How to Work Remotely and Travel

Speaking of combining business and pleasure, the ability to work remotely and travel is another huge perk of becoming a Dream Vacations travel advisor. You get to do what you already love to do — travel — and you can bring your work anywhere in the world. 

When you become a Dream Vacations advisor, your ability to earn income becomes extremely mobile. You can sell Cancun resort stays from a beach in Hawaii or plan a client’s honeymoon cruise from a cabin in the Colorado mountains. 

While you’re traveling, you can work for a couple hours in the morning, then do as you please in the afternoon (or vice versa). Since you’re your own boss as a travel advisor, your schedule is all up to you, and depending on your financial or lifestyle goals, you can work as much or as little as you want. 

If you plan to work while traveling, all you need is a laptop or smartphone and access to the internet. If you plan to work while on a trip, it’s also helpful to bring along things you’d use in your home office, like an external mouse or noise-canceling headphones. 

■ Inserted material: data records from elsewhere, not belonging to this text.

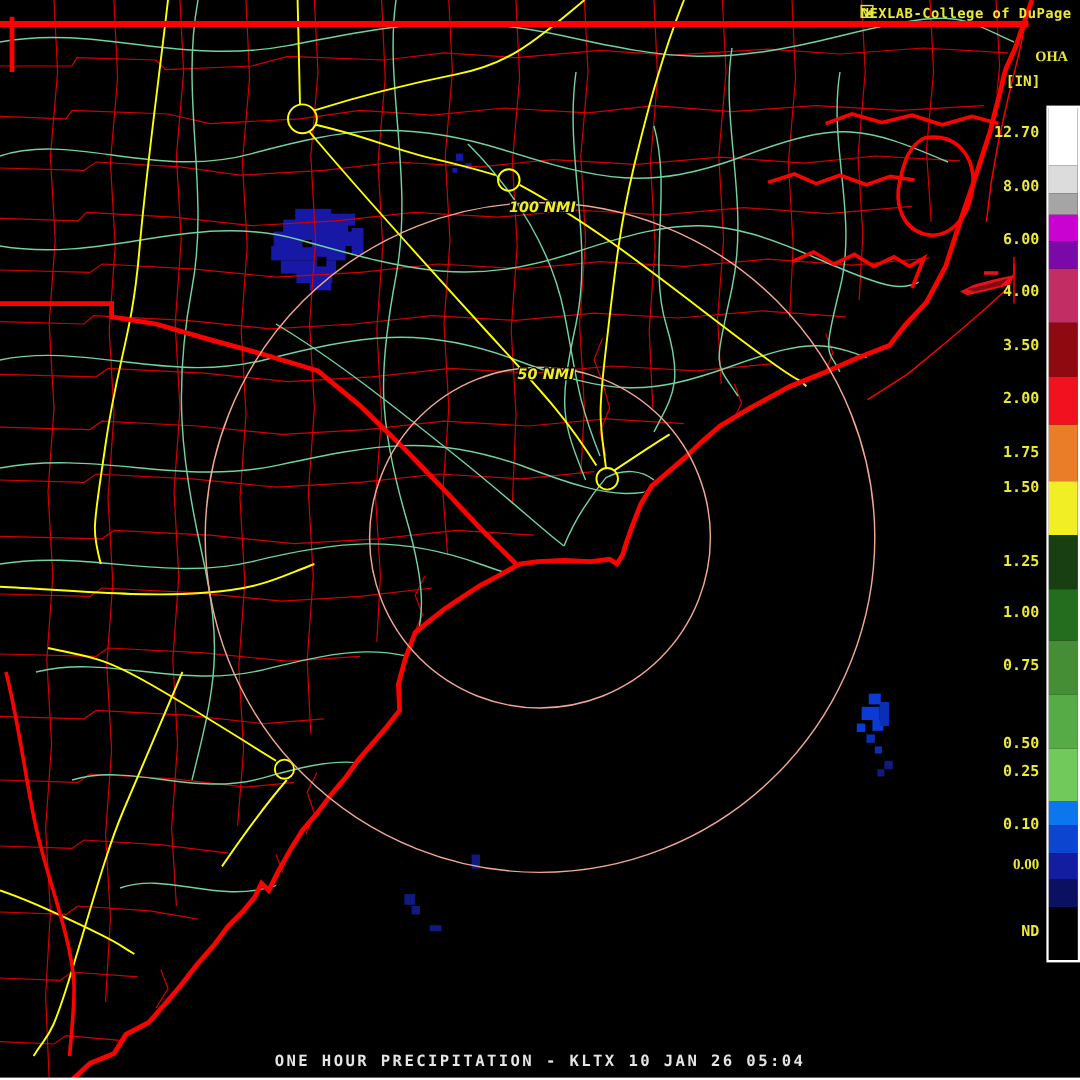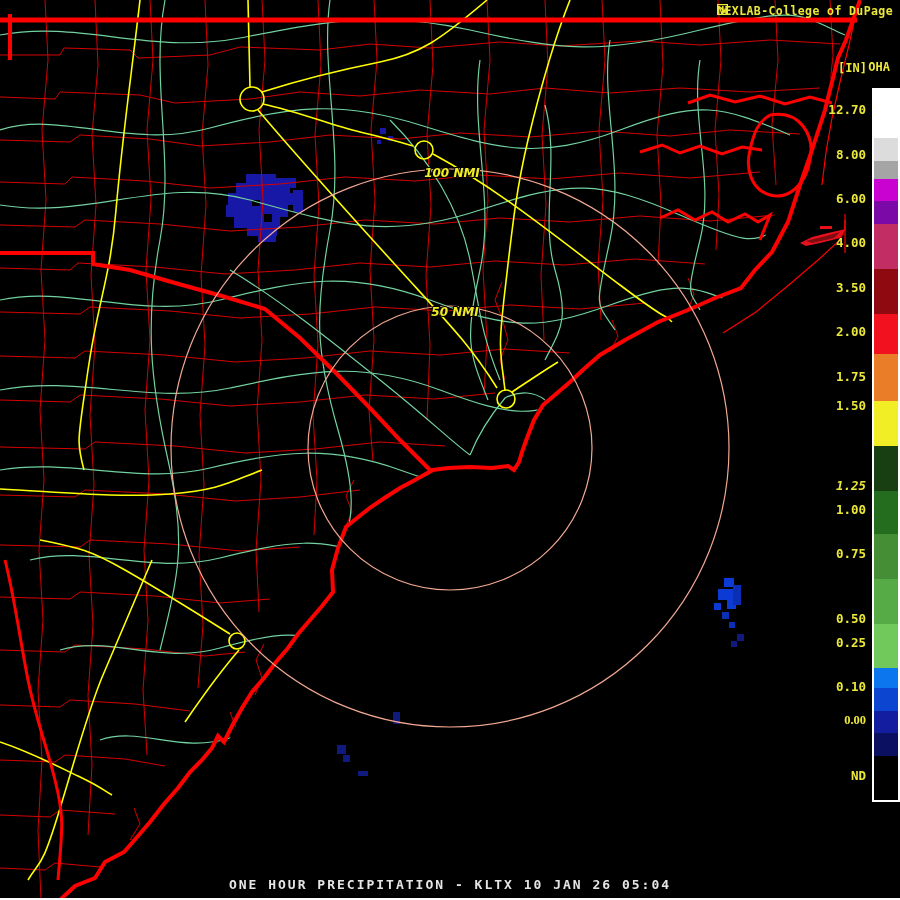"OHA" #prod-code { font-family: none -> Liberation Serif, serif; top: 60px -> 40px }
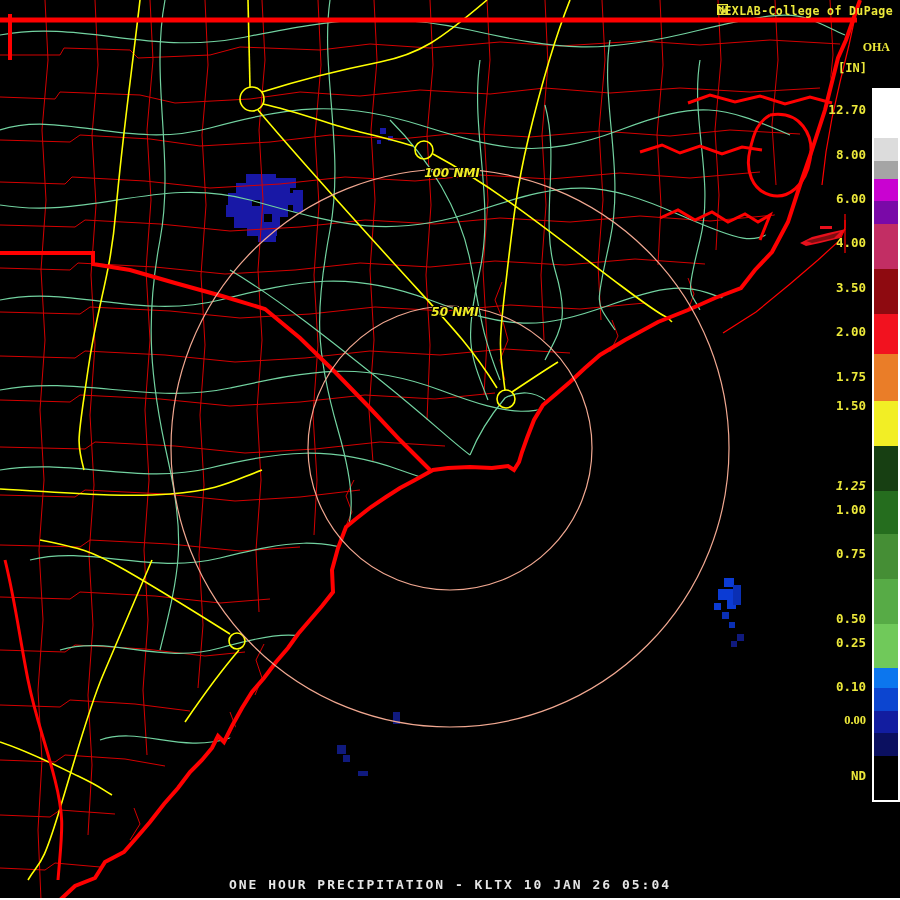"1.25" div.leg-label { font-style: italic -> none; top: 478px -> 460px }
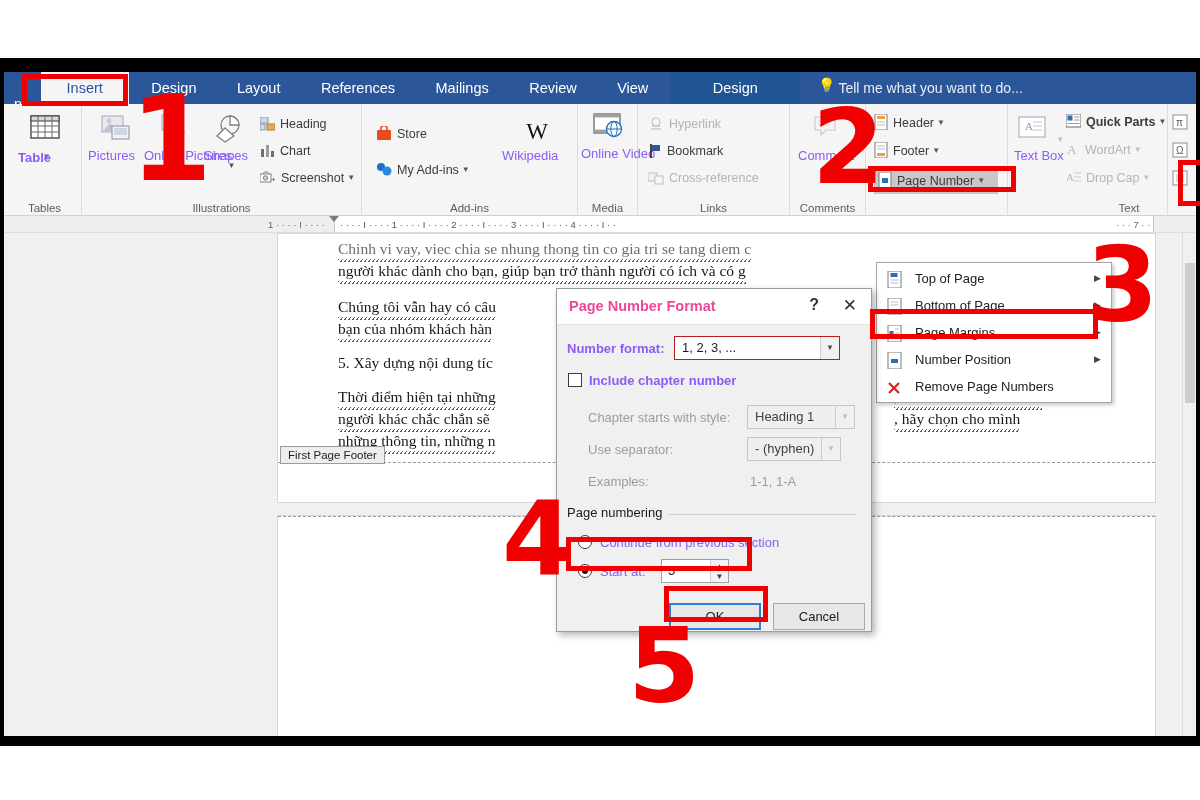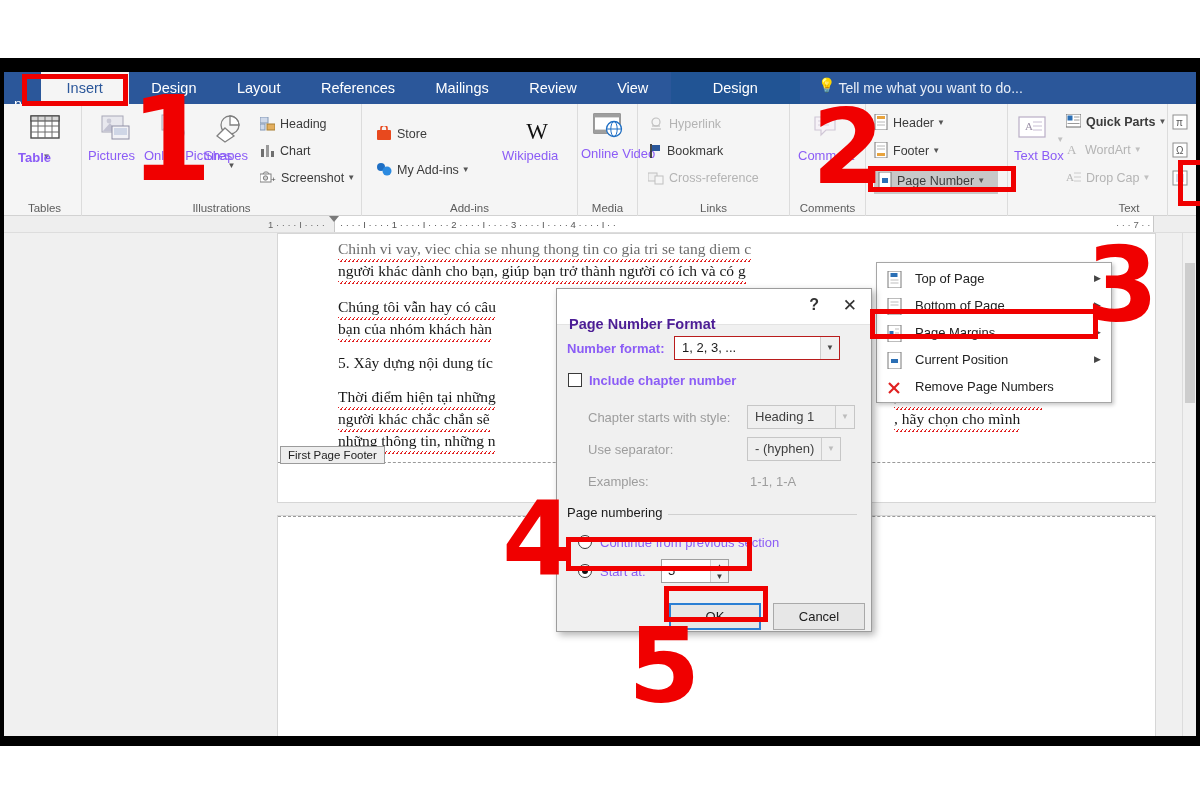"Page Number Format" .dlg-title .t { color: #4c1d95 -> #ec4899; top: 27px -> 9px }
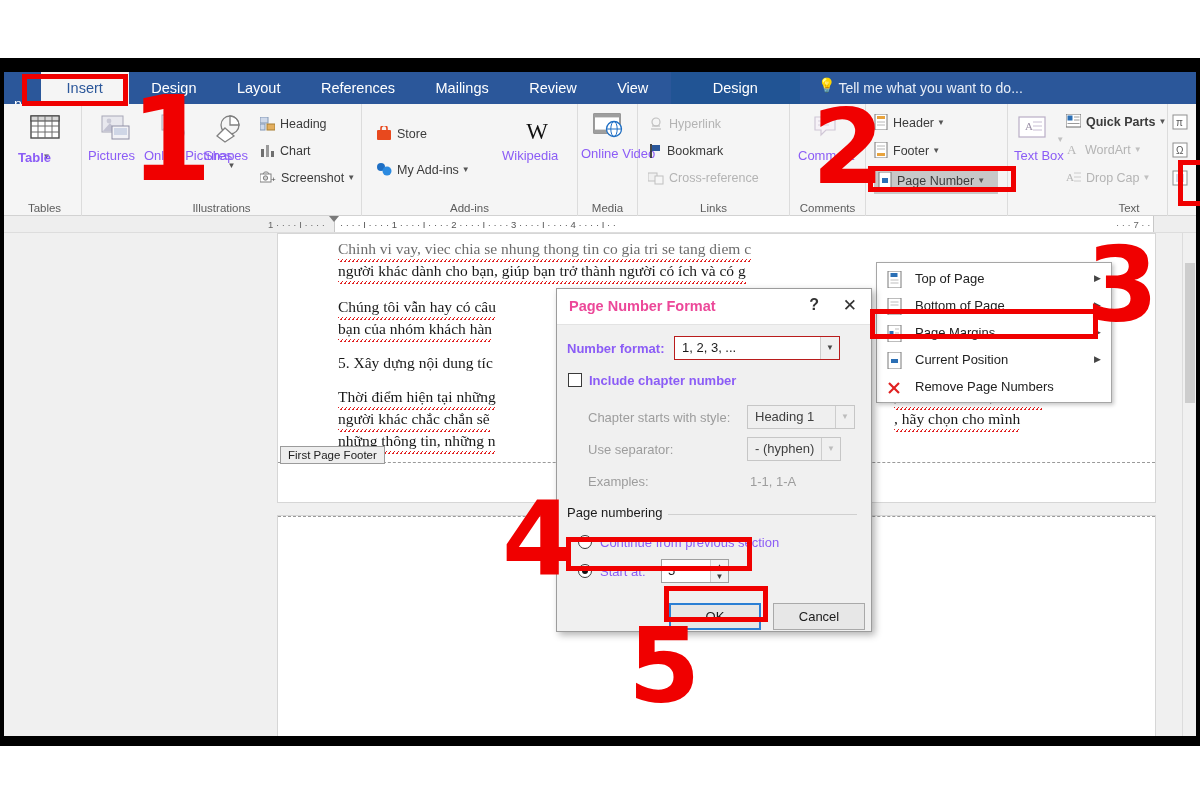"Current Position" span { text: Current -> Number }
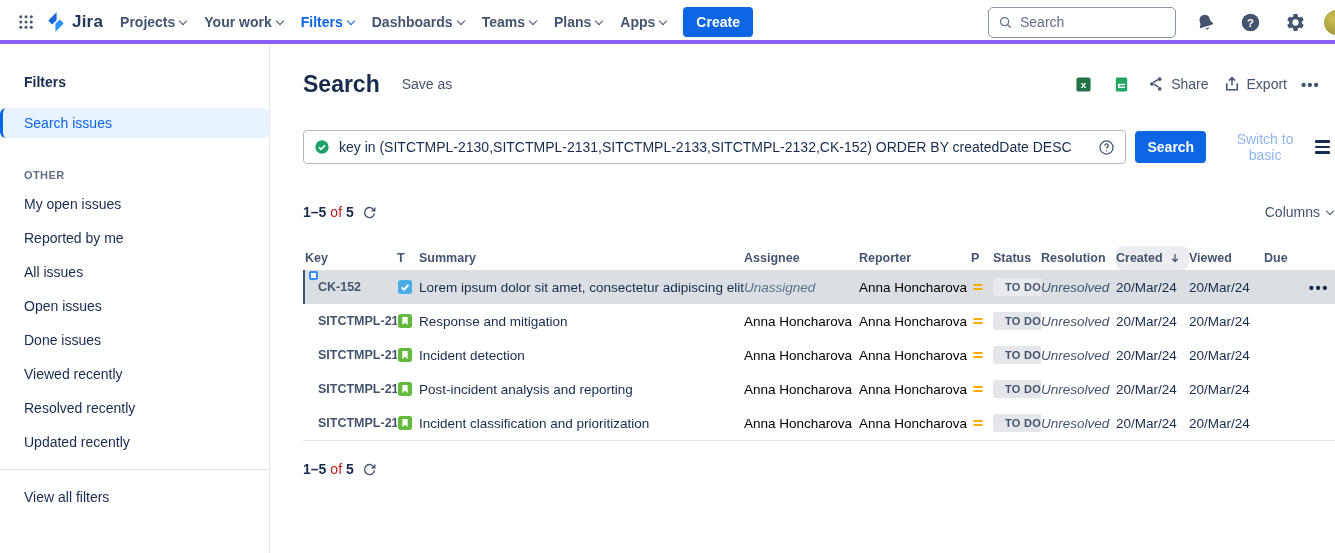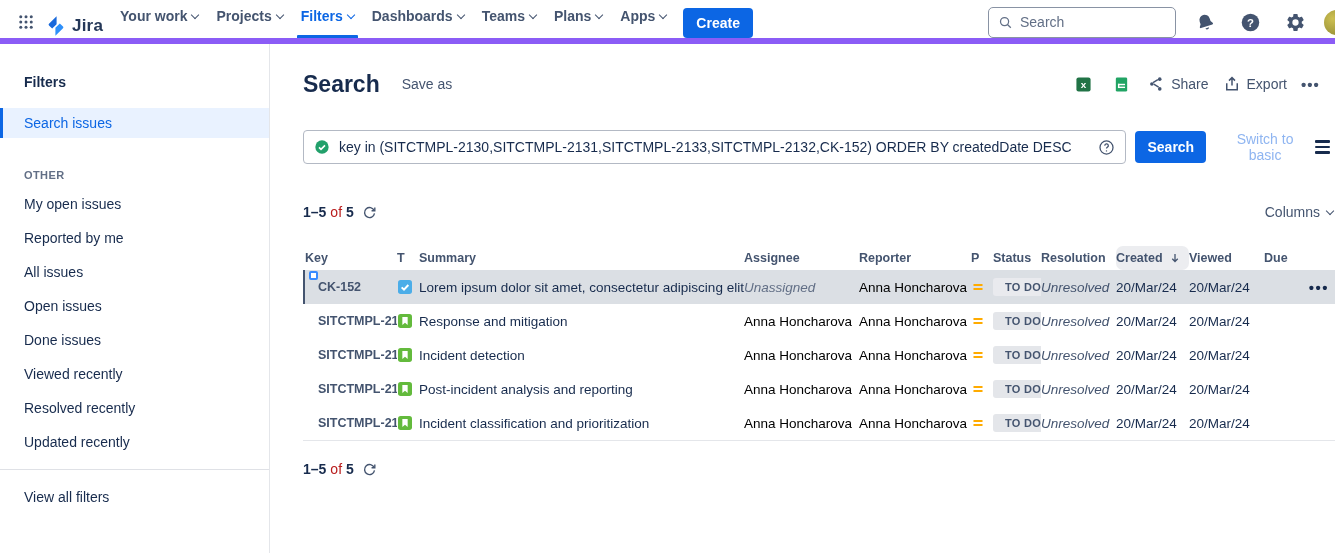"Jira" .navbar { align-items: flex-end -> center; border-bottom: 6px solid #8b5cf6 -> 4px solid #8b5cf6 }
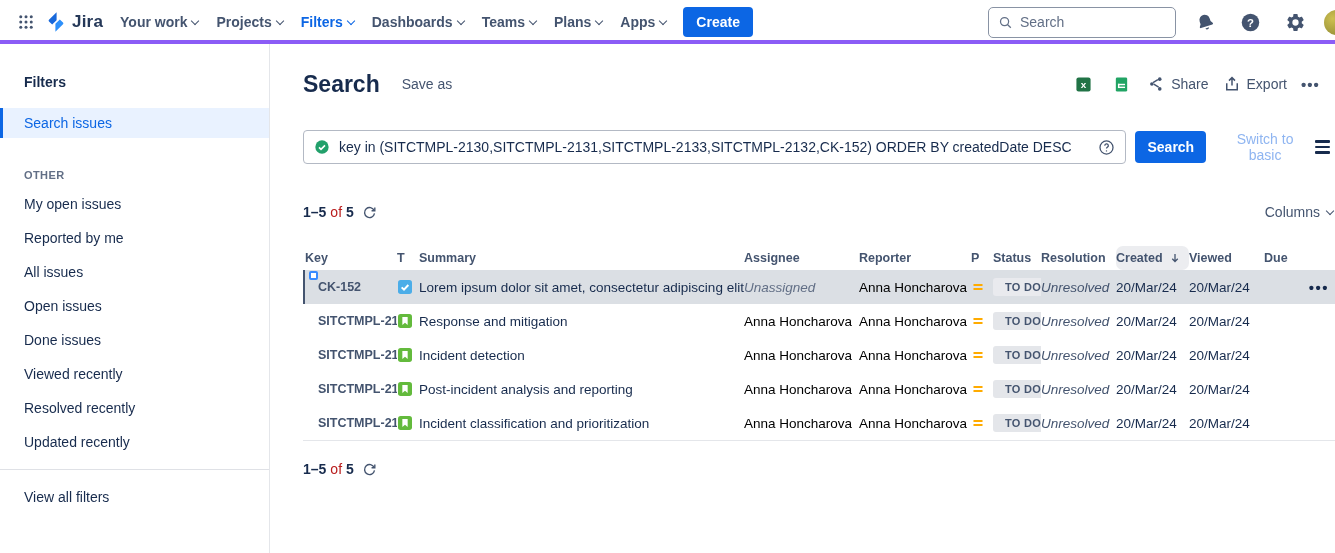"Your work" button.nav-item { order: before "Projects" -> after "Projects" }
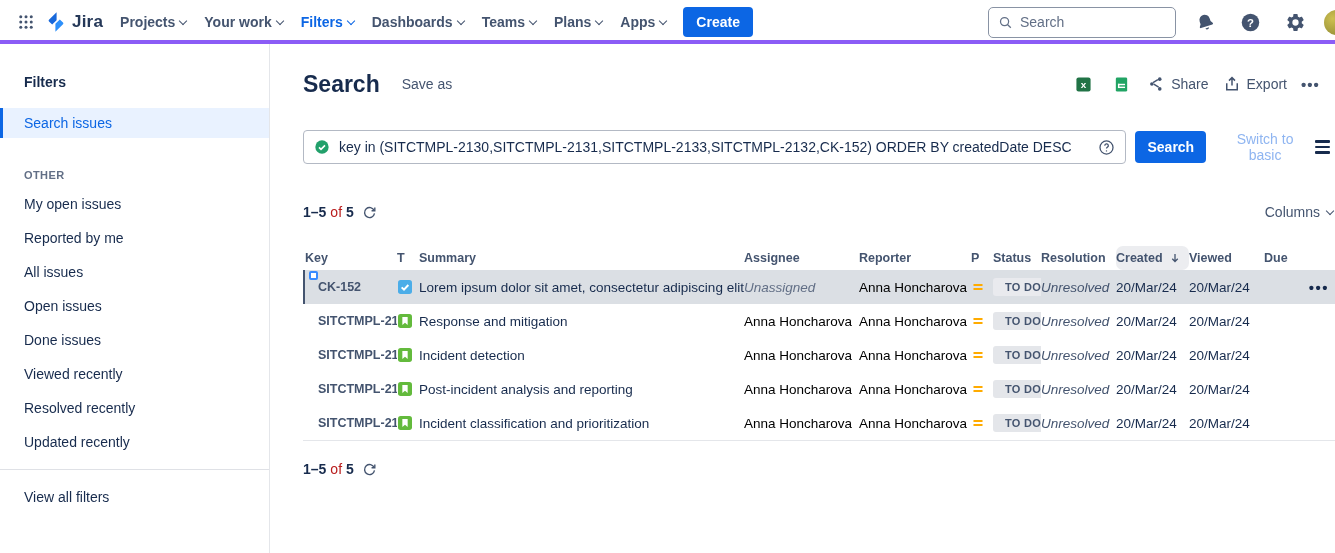"Search issues" .sb-selected { border-radius: none -> 6px }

Earn Travel Agent Perks By Joining Dream Vacations

If you’ve ever wondered, “Do travel agents get discounts?” the answer is yes! Plus, it might be time to think even bigger — because many other perks are available in this career.  When you become a travel advisor with Dream Vacations, you get access to discounts, travel opportunities, supplemental income and the flexibility of remote work. Watch our free webinar or contact our team to learn more about how to make the jump to this exciting lifestyle!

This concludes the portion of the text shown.